It used to be that a good goal for a restaurant was for labor costs to be about 30% of gross sales. But many restaurants are spending much more. At some establishments, labor can account for 50% to 60% of the bottom line.
Ross Pangilinan, chef-owner of Terrace by Mix Mix restaurant at South Coast Plaza in Costa Mesa, said he spends the most on staff, which can account for up to 34% of his bottom line. The higher the labor, the more payroll tax and workers comp, he noted.
“Labor is going to be the No. 1 challenge” for 2025, said Pangilinan, who operates small, independent restaurants, including Populaire, also in South Coast Plaza.
Larger restaurants regularly poach his staff, he said.
“The restaurants can pay higher wages. They are paying their cooks over $20 an hour and smaller restaurants are trying to compete with that,” Pangilinan said. “We’re a tiny restaurant at Terrace — 70 seats or so. We’re not backed by a big corporation or big investors.”

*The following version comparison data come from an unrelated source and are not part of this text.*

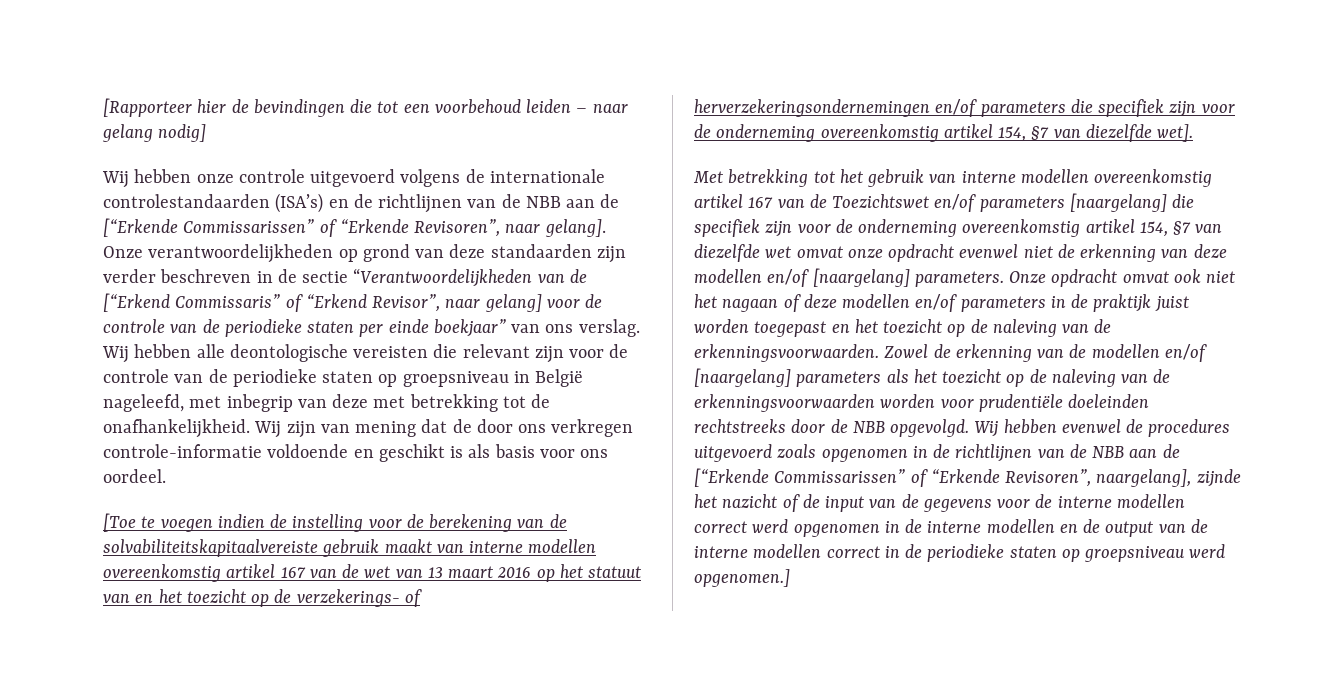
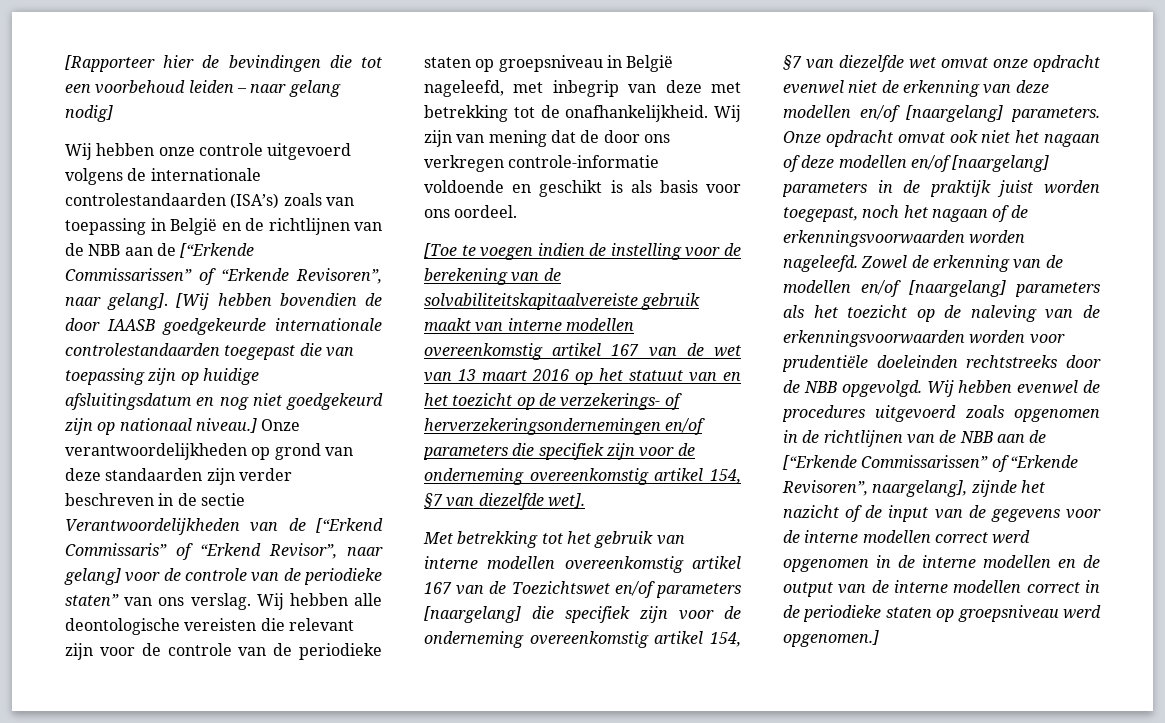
- Wij hebben onze controle uitgevoerd volgens de internationale controlestandaarden (ISA’s) en de richtlijnen van de NBB aan de [“Erkende Commissarissen” of “Erkende Revisoren”, naar gelang].
+ Wij hebben onze controle uitgevoerd volgens de internationale controlestandaarden (ISA’s) zoals van toepassing in België en de richtlijnen van de NBB aan de [“Erkende Commissarissen” of “Erkende Revisoren”, naar gelang].
+ [Wij hebben bovendien de door IAASB goedgekeurde internationale controlestandaarden toegepast die van toepassing zijn op huidige afsluitingsdatum en nog niet goedgekeurd zijn op nationaal niveau.]
- Onze verantwoordelijkheden op grond van deze standaarden zijn verder beschreven in de sectie “Verantwoordelijkheden van de [“Erkend Commissaris” of “Erkend Revisor”, naar gelang] voor de controle van de periodieke staten per einde boekjaar” van ons verslag.
+ Onze verantwoordelijkheden op grond van deze standaarden zijn verder beschreven in de sectie Verantwoordelijkheden van de [“Erkend Commissaris” of “Erkend Revisor”, naar gelang] voor de controle van de periodieke staten” van ons verslag.
- Onze opdracht omvat ook niet het nagaan of deze modellen en/of parameters in de praktijk juist worden toegepast en het toezicht op de naleving van de erkenningsvoorwaarden.
+ Onze opdracht omvat ook niet het nagaan of deze modellen en/of [naargelang] parameters in de praktijk juist worden toegepast, noch het nagaan of de erkenningsvoorwaarden worden nageleefd.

To stay competitive he’s raised wages for his back-of-house staff, who also benefit from tip sharing, he said. “They deserve as much as the servers do. They are working more hours and they are working as hard and, sometimes harder, than the front of house.”
Food prices
Food prices are up 28% since 2019, according to the Consumer Price Index.
Higher production costs, labor and fuel costs are a few reasons that food is so much more expensive now than before the pandemic. Severe weather and disease have affected several essential crops and livestock. Also, global events such as the war in Ukraine have led to supply chain disruptions.
While the rate of growth has slowed, food costs are expected to still increase in the coming year.
Egg prices already are going up due to the accelerating spread of H5N1, a highly transmissible and fatal strain of avian influenza. The virus is to blame for below-normal levels of egg production that can’t keep up with consumer demand, which leads to higher prices.
Luis Perez, executive chef at Chapter One in Santa Ana, said he’s already paying about $114 for a case of 180 organic eggs. A few months ago, he was paying less than $100.
He’s bracing himself for what the cost will be in the coming weeks. “On any given week, we go through four to five cases of eggs,” Perez said.
In response, he’s had to pivot more often than in the past. For instance, instead of serving airline chicken, he’s dishing up less expensive chicken leg meat since a few months ago. Instead of filet mignon, he’s serving hanger steaks.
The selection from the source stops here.